老後の住まいは、多くの人にとって最大の資産である一方、大きな負担にもなり得ます。子どもが独立したり、夫婦のどちらかが亡くなったり離婚したりすると、かつて家族で暮らした家が「広すぎる家」へと変わることも少なくありません。とはいえ、売却や住み替えを考えても、長年住み慣れた家を手放す決断は容易ではないものです。71歳の元会社員男性もまた、誰も住まない部屋を抱えながら、一人で大きな家を守り続けていました。FPの小川洋平氏が“老後の家”で考えるべきポイントを詳しく解説します。
大きな家に「ぽつんと一人」で暮らす71歳男性
佐藤隆一さん(71歳・仮名)は、かつて地元の大手企業で部長職まで務めた人物です。周りからは、大きな会社に入り、収入も高く成功した会社員人生を歩んできた――順風満帆な人生に見える一方で、3人の子どもたちが独立したことをきっかけに、51歳で妻と離婚。それ以来20年にわたり一人で暮らしています。
現在住んでいる家は、実家が所有していた土地に建てた延床50坪を超える庭付き一戸建てです。元々畑だった土地には、祖父の代からある柿の木や紅葉の木が残され、佐藤さんはそれらを切ることなく生かし、花壇も整備しました。
「子どもや孫が集まれる、居心地のいい家にしたかったんです。……実際には、ほとんど来てくれませんけどね」
子どもたちは県外で家庭を持ったうえに、親しくしているのは離婚した“妻側”。
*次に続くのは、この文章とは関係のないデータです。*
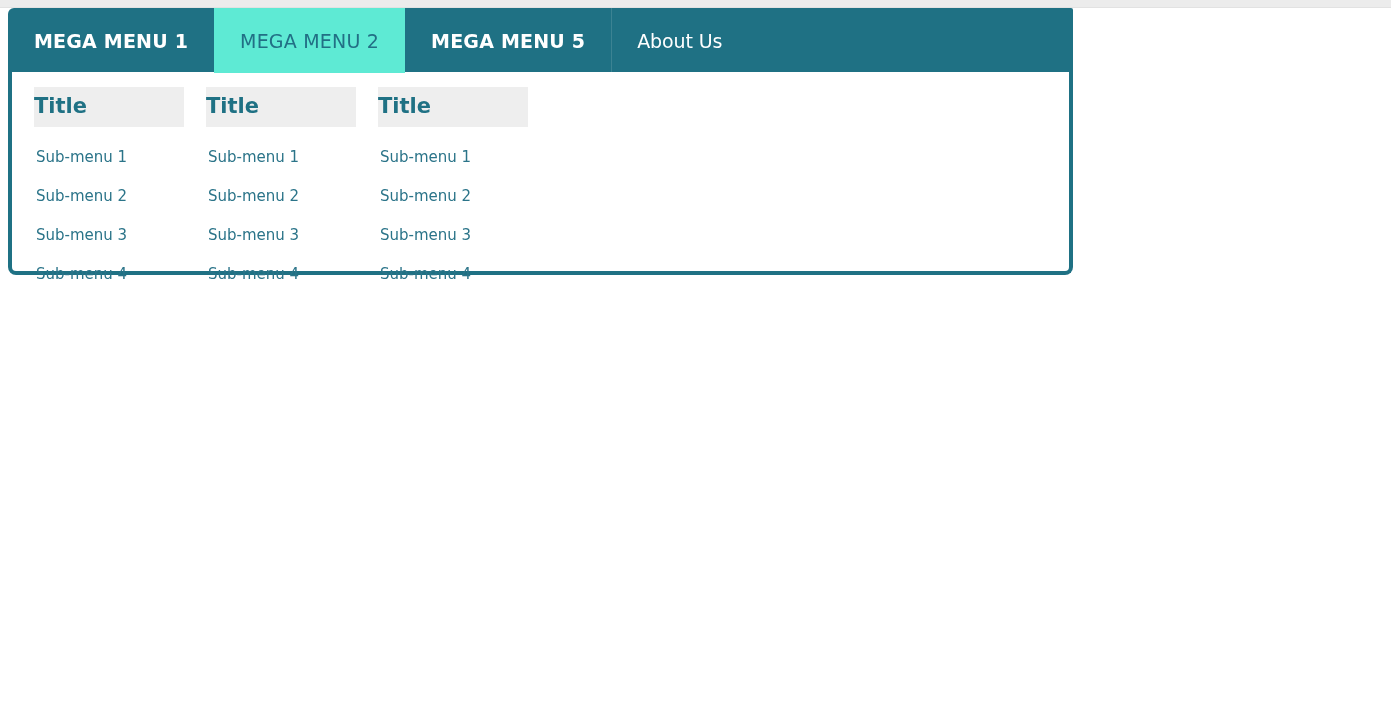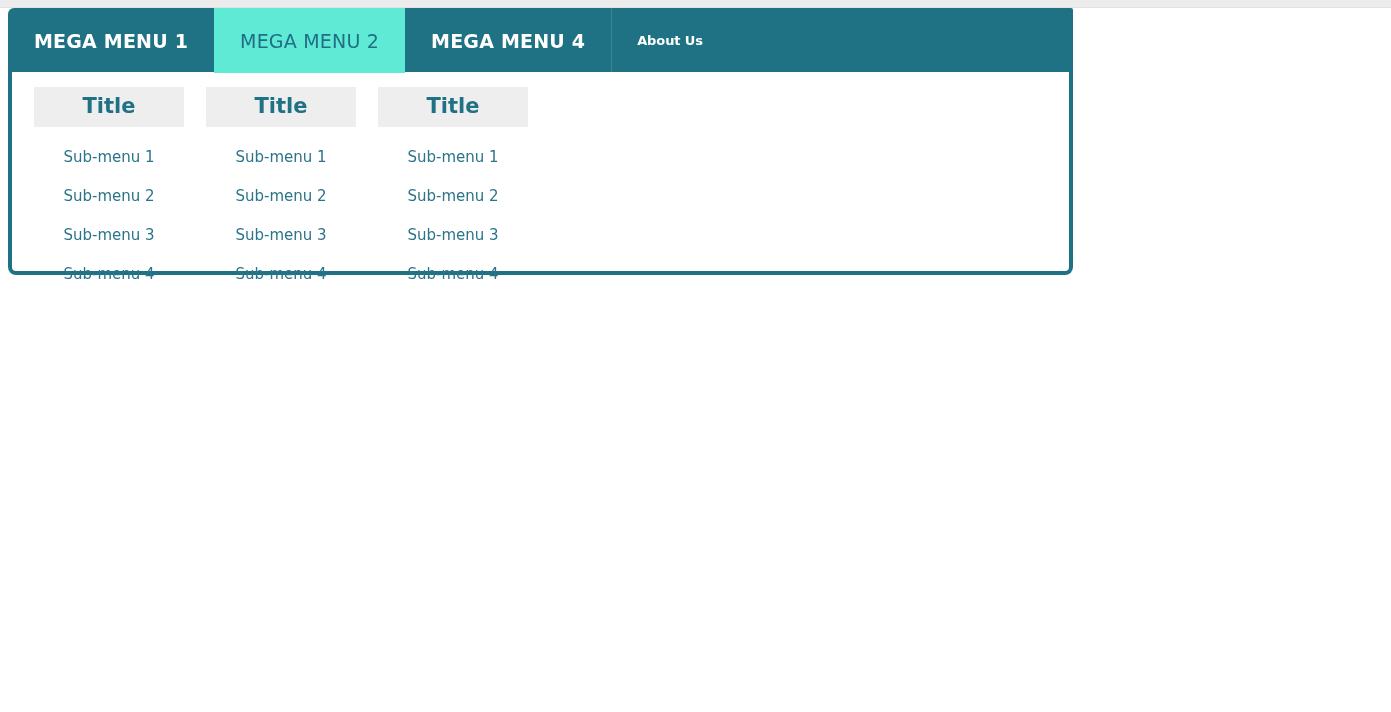--- a/index.html
+++ b/index.html
@@ -66,22 +66,22 @@
     top: 0;
     bottom: 0;
     width: 1px;
     background: rgba(255,255,255,0.13);
   }
   .tab.mega {
     font-weight: 600;
   }
   .tab.plain {
     font-family: "DejaVu Sans", "Liberation Sans", sans-serif;
-    font-weight: 700;
-    font-size: 13px;
+    font-weight: 400;
+    font-size: 19px;
     letter-spacing: -0.1px;
   }
   .tab.active {
     background: #5eead4;
     color: #226f85;
     font-weight: 400;
     z-index: 3;
   }
   .tab.active::before {
     display: none;
@@ -102,21 +102,20 @@
     border-top: none;
     border-bottom-left-radius: 8px;
     border-bottom-right-radius: 8px;
     box-sizing: border-box;
     width: 1065px;
     height: 203px;
     margin-top: -1px;
     padding: 15px 0 0 22px;
     display: flex;
     align-items: flex-start;
-    text-align: center;
   }
 
   .col {
     width: 150px;
     margin-right: 22px;
     box-sizing: border-box;
   }
 
   .col-title {
     background: #eeeeee;
@@ -152,21 +151,21 @@
 </head>
 <body>
 
 <div class="page-top-band"></div>
 
 <div class="menu-wrap">
 
   <nav class="tab-bar" id="tab-bar">
       <div class="tab mega">MEGA MENU 1</div>
       <div class="tab mega active">MEGA MENU 2</div>
-      <div class="tab mega">MEGA MENU 4</div>
+      <div class="tab mega">MEGA MENU 5</div>
       <div class="tab plain">About Us</div>
     </nav>
 
   <div class="panel" id="dropdown-panel">
       <div class="col">
         <div class="col-title">Title</div>
         <ul class="submenu">
           <li>
             <a href="#">Sub-menu 1</a>
           </li>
そのため、この家に帰省する頻度は減る一方で、去年はとうとう誰も来なかったといいます。
今、佐藤さんが使っているのは1階の居間と寝室だけ。居間ですら、半分以上は空間を持て余しています。元子ども部屋や納戸がある2階に上がることはほとんどなく、庭の手入れも負担になってきました。以前は休日に楽しみながらできた作業も、今では半日続けるだけで疲れ切ってしまいます。
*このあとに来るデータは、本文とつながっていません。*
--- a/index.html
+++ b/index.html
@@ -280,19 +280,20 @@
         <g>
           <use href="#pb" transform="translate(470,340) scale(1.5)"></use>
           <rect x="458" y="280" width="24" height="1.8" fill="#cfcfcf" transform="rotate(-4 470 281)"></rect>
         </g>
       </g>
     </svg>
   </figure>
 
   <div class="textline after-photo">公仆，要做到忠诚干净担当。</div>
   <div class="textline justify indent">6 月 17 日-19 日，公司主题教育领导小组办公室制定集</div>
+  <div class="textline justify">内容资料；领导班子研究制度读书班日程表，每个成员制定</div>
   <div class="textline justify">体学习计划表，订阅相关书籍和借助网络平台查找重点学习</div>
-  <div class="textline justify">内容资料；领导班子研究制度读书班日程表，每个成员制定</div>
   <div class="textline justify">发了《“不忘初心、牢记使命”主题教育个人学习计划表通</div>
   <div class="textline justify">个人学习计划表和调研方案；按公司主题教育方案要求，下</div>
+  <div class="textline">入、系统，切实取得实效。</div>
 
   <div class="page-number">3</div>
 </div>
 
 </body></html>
それでも佐藤さんは庭木を剪定し、家を修繕し続けていました。それは、この家には、かつて幸せだった時代の思い出が詰まっているからです。
「この家が、家族をつなぐ唯一の場所だから」
ただ、その思いとは裏腹に、佐藤さんには年々大きくなる悩みがありました。
年金を上回る住居費と生活費…「このままでいいのか」
悩みの種は、かさむ住居費と維持管理の負担でした。
佐藤さんの年金収入は月18万円ほど、現在の金融資産は約1,000万円です。住宅ローンは完済していますが、固定資産税、火災保険、光熱費、修繕費、庭木の管理費などがのしかかります。
●佐藤さんの家計例(月額)
【収入】
年金:18万円
【支出】
・食費……6万円
・水道光熱費……2万円(寒冷地のため、冬場はさらに増加)
・固定資産税・火災保険積立……2万円
・修繕費・庭木管理費積立……2万円
・通信費……1万円
・自動車維持費……2万円
・医療費……1万円
・その他(日用品、被服費、交際費・趣味・雑費等)……8万円
支出合計:約24万円(変動あり)
このように基本的に赤字家計であり、預貯金で補う生活です。さらに、頻度は高くありませんが、外壁塗装や屋根・水回りの修理など、突発的な費用も見込んでおかなくてはなりません。
「使っていないスペースが多いのに、お金だけはかかる。この家をあとどれぐらい維持できるのか。それに俺が倒れたら、この家はどうなるんだろう。小さい家への住み替えも不動産屋のチラシを見るたびに考えてはいるんですが、どうしても動けないんです」
「もう少し後で考えよう」を繰り返し、気付けば10年以上が経過。不安はあるが行動できない、そんな状態のまま、佐藤さんは使わない部屋のために貯蓄を切り崩し続けているのでした。